Rodney Barber walks from the Starbucks across from Bank of America headquarters into an alley between a parking garage and the Courtyard by Marriott. This is his backstage area. 

He stops at a recycling bin full of cardboard boxes that have been unfolded and flattened. He digs around until he finds one he likes. He carries it over to the ledge of the parking garage. He puts a cup of hot water on the ledge and dips a tea bag into it.

He starts to warm up his voice. “I will find a way to worship the Lord,” he sings. He sways, sometimes right, sometimes left. He taps his foot, stretches to his tiptoes, leans back to his heels, and pops his fingers. The words come out strong, true, and crooked—he sings out of the right side of his mouth.

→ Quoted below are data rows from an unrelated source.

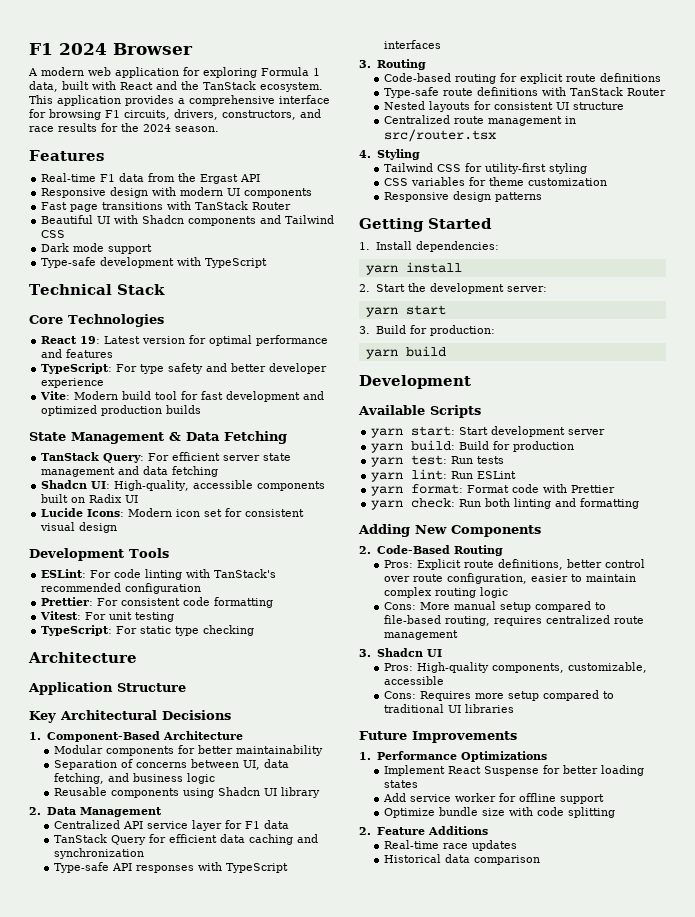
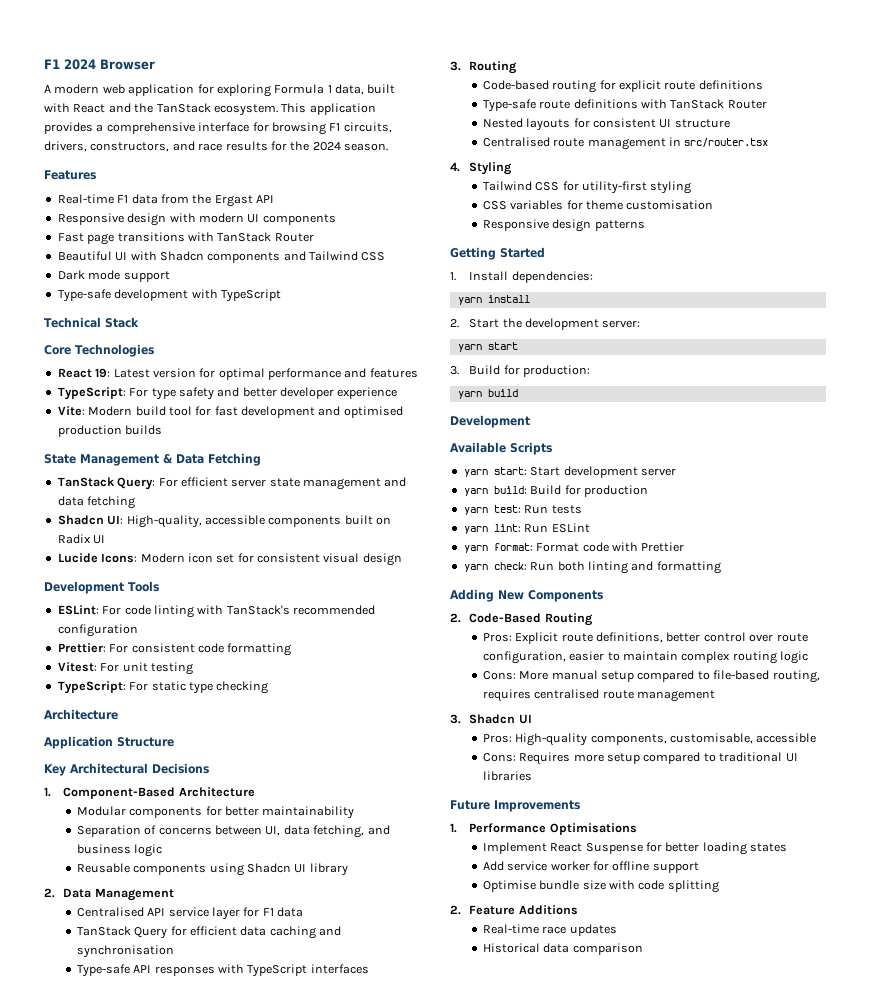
- Vite: Modern build tool for fast development and optimized production builds
+ Vite: Modern build tool for fast development and optimised production builds
- Centralized API service layer for F1 data
+ Centralised API service layer for F1 data
- TanStack Query for efficient data caching and synchronization
+ TanStack Query for efficient data caching and synchronisation
- Centralized route management in src/router.tsx
+ Centralised route management in src/router.tsx
- CSS variables for theme customization
+ CSS variables for theme customisation
- Cons: More manual setup compared to file-based routing, requires centralized route management
+ Cons: More manual setup compared to file-based routing, requires centralised route management
- Pros: High-quality components, customizable, accessible
+ Pros: High-quality components, customisable, accessible
- 1. Performance Optimizations
+ 1. Performance Optimisations
- Optimize bundle size with code splitting
+ Optimise bundle size with code splitting

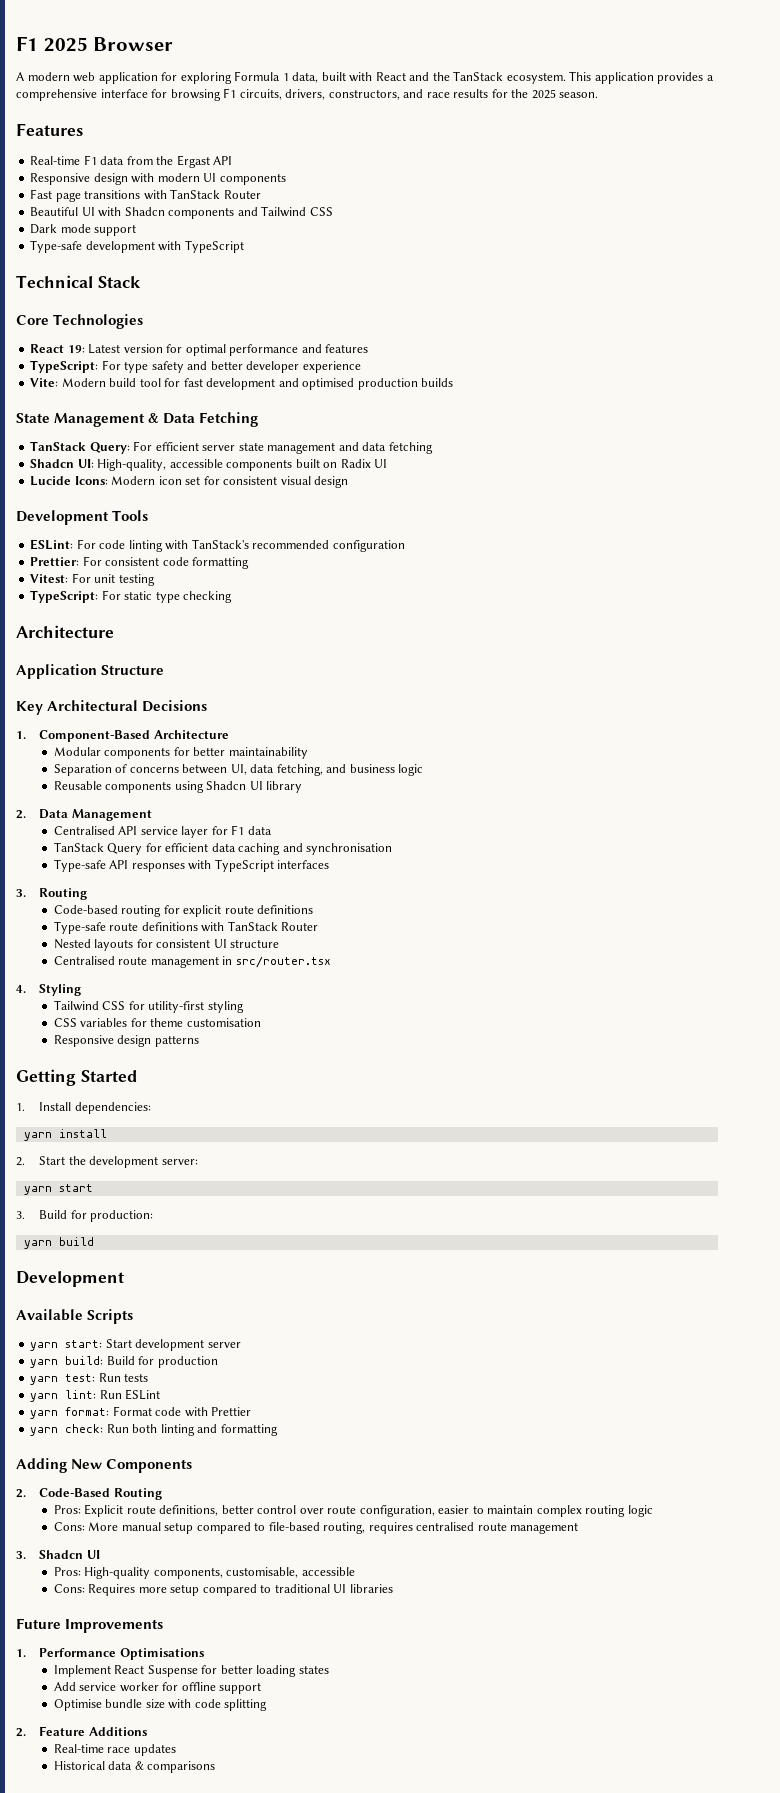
- F1 2024 Browser
+ F1 2025 Browser
- This application provides a comprehensive interface for browsing F1 circuits, drivers, constructors, and race results for the 2024 season.
+ This application provides a comprehensive interface for browsing F1 circuits, drivers, constructors, and race results for the 2025 season.
- Historical data comparison
+ Historical data & comparisons

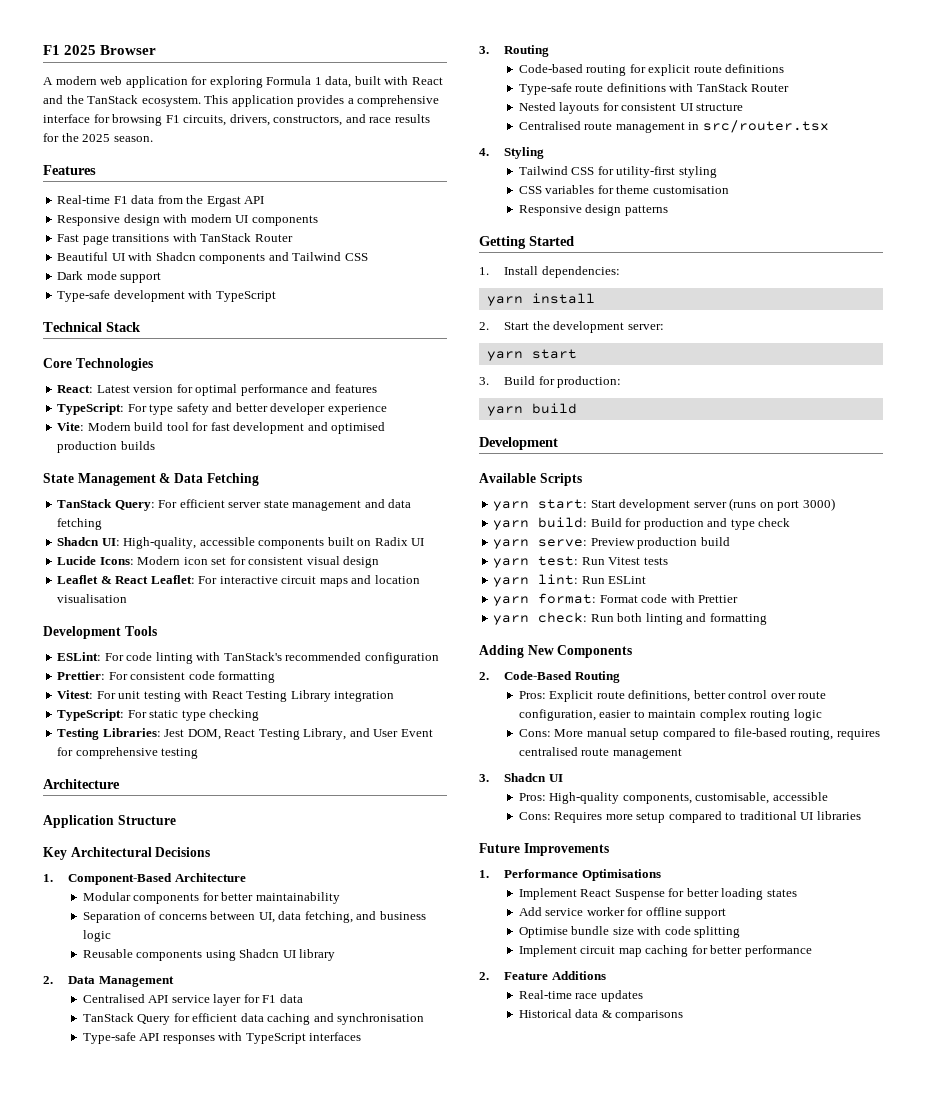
- React 19: Latest version for optimal performance and features
+ React: Latest version for optimal performance and features
+ Leaflet & React Leaflet: For interactive circuit maps and location visualisation
- Vitest: For unit testing
+ Vitest: For unit testing with React Testing Library integration
+ Testing Libraries: Jest DOM, React Testing Library, and User Event for comprehensive testing
- yarn start: Start development server
+ yarn start: Start development server (runs on port 3000)
- yarn build: Build for production
+ yarn build: Build for production and type check
+ yarn serve: Preview production build
- yarn test: Run tests
+ yarn test: Run Vitest tests
+ Implement circuit map caching for better performance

As a place to sing, the alley is both stifling and perfect. Stifling because the sounds include an air conditioner and a ventilation system and who knows what other grumbling things that keep a hotel running. The low rumble of 1,000 voices chattering turns into the alley, a mix of white noise out of which nothing distinguishable emerges. But that’s also what makes this place perfect. Barber’s voice sprouts like a rose in a garbage dump.

It’s 5:45 p.m. on Friday, an in-between time when workers have gone home and the evening crowd hasn’t arrived. Three people walk past the mouth of the alley. They pay no attention to the singing man in the faded jeans, blue-striped dress shirt, and black jacket. A man and woman dressed for a night out park in the garage behind Barber. They watch him as they leave the garage and again as they pass by the alley. The woman smiles as Barber keeps singing.

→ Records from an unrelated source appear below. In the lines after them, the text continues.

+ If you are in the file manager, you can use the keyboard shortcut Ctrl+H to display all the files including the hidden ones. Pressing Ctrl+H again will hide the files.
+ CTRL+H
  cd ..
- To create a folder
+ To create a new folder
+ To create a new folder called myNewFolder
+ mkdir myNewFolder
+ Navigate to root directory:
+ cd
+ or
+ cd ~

“People look like, ‘What is this guy doing?’ ” Barber says as he gets ready to head to his stage for the night.

Carrying the cardboard and his tea, he walks out of the alley, turns right onto 4th Street and then left onto College Street. His stage awaits. He sings as he goes, still warming up but on the way to performing. His life is in the same place. At 28, he feels like he has been preparing for his moment and wants to be ready when it arrives—when the right person hears him, when he gets that record deal, when almost becomes now, when the walk to the stage ends and the spotlight shines.

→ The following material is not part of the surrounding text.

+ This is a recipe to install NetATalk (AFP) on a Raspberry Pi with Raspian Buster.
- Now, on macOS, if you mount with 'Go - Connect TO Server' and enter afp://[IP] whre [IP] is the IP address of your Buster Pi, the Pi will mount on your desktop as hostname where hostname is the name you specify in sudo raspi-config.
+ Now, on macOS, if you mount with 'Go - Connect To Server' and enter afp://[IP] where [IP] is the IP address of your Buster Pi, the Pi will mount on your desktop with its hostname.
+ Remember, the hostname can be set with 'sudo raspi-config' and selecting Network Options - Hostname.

In his younger years, Rodney Barber used aliases and hid from cops and fellow drug dealers. Now, he wears sport coats and poses for pictures as he sings at some of the busiest intersections in the city.

Barber’s dreams are as big as his voice. He wants to write books and screenplays and songs. He wants to start businesses and go on mission trips. He wants to make millions. He wants to buy property in Belize and move there.

All of that is far removed from Barber’s earlier years, which he describes as marked by drug dealing and violence. He says he was shot twice in the chest, spent time homeless, was married and divorced, all before finding his footing singing on the streets of uptown Charlotte.

At one point in his life, doctors told him he’d never sing again. That was after he’d been shot nine years ago in South Carolina. He sees that as a pivotal moment. He likens his life since then to an athlete overcoming an injury and hopes others are inspired by the example he sets.

He thrives on the street, but he doesn’t want to be a person of the street. He’s done that already, back when he was dealing drugs, and he says he left that life behind because he grew tired of looking over his shoulder. He has his own place, is engaged, and is expecting his second child. He can see his future unfolding, a future in which he sings and writes and entertains and leaves smiles and happiness in his wake.

“At the end of the day you need to smile. Your smile is going to light up somebody else’s day,” he says. “Who wants to see a frowning person? I have to smile even when I’m just walking. … I don’t want people to walk around here with frowns.”

As he says this, he’s sitting in Dean & DeLuca, and it reminds him of something. He calls out to one of the baristas and says something to her that sounds like gibberish. It’s Albanian for “you are a very beautiful person.” She taught it to him. “I never spoke Albanian a day in my life. I had a frown on my face. She spoke it to me. I was like, ‘What did you just say?’ She wrote it down for me.”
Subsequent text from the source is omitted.